David A Gorelick, Professor (Department of Psychiatry), University of Maryland:
Margin of Exposure (MOE) is a valid measure of acute toxicity, but is largely irrelevant for harms from chronic use, which is the main concern about cannabis use. The article should have clarified that the MOE argument addresses only acute toxicity/harms. The MOE approach is also falsely claimed to be “drastically different” from approaches that evaluate the relationship between 2 factors, e.g. substance use and mortality. MOE also evaluates the relationship (a ratio, in this case) between 2 factors: estimated average human intake and the lowest toxic dose in animals.
The article’s statement of “support from medical research” for the value of medical cannabis is misleadingly generous. In fact, there is only limited scientific support for only a few of the many medical uses claimed for medical cannabis. The article cites two self-report studies as scientific evidence for the effectiveness of medical cannabis, instead of clinical trials, which are the gold standard for scientific evidence.

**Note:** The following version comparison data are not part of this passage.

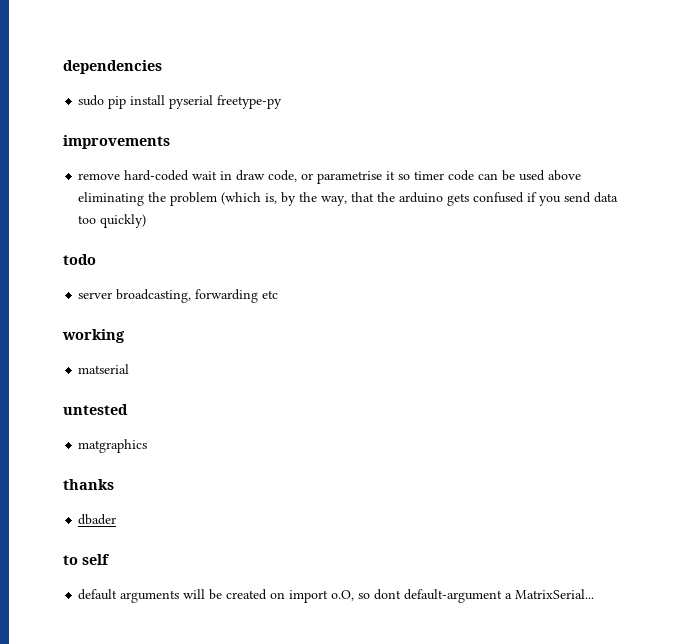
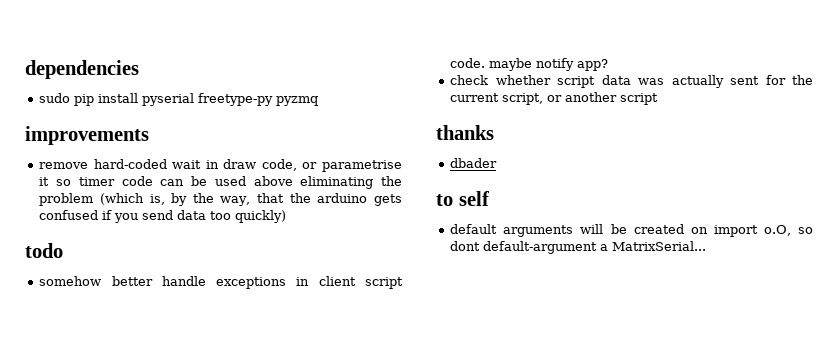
- sudo pip install pyserial freetype-py
+ sudo pip install pyserial freetype-py pyzmq
- server broadcasting, forwarding etc
- working
- matserial
- untested
- matgraphics
+ somehow better handle exceptions in client script code. maybe notify app?
+ check whether script data was actually sent for the current script, or another script

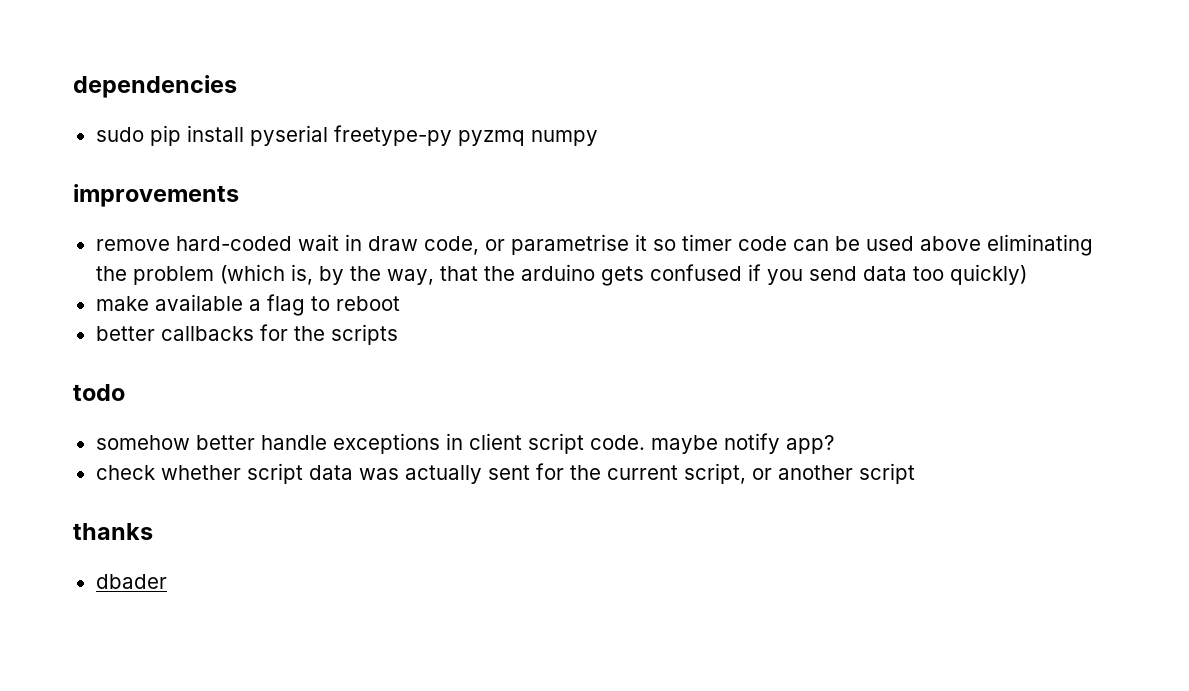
- sudo pip install pyserial freetype-py pyzmq
+ sudo pip install pyserial freetype-py pyzmq numpy
+ make available a flag to reboot
+ better callbacks for the scripts
- to self
- default arguments will be created on import o.O, so dont default-argument a MatrixSerial...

Mehrak Paydar, Research Associate, The Scripps Research Institute:
The article is not balanced. The most important side effects of marijuana, such as memory problems, anxiety (paranoia), psychosis, panic, hallucinations, lowered reaction time, problems with coordination and impaired driving are not even mentioned.
There is also no rationale for concluding that if a drug is less toxic than another drug, it can be considered safe! Although the comparison of the Margin of Exposure between marijuana and alcohol is informative, it is not an appropriate indicator of marijuana’s safety.
The statements quoted below are from the article; comments are from the reviewers (and are lightly edited for clarity).
“There have also been studies on the adverse effects of marijuana. One of these was published in mid-2014, focusing the negative health effects of smoking marijuana, particularly on the increased risk for lung cancer.“
The only statement about adverse effects of cannabis is actually false. Good-quality studies find that cannabis does NOT increase risk for lung cancer.
- 1 – Zhang et al. (2015). Cannabis smoking and lung cancer risk: Pooled analysis in the International Lung Cancer Consortium. International Journal of Cancer.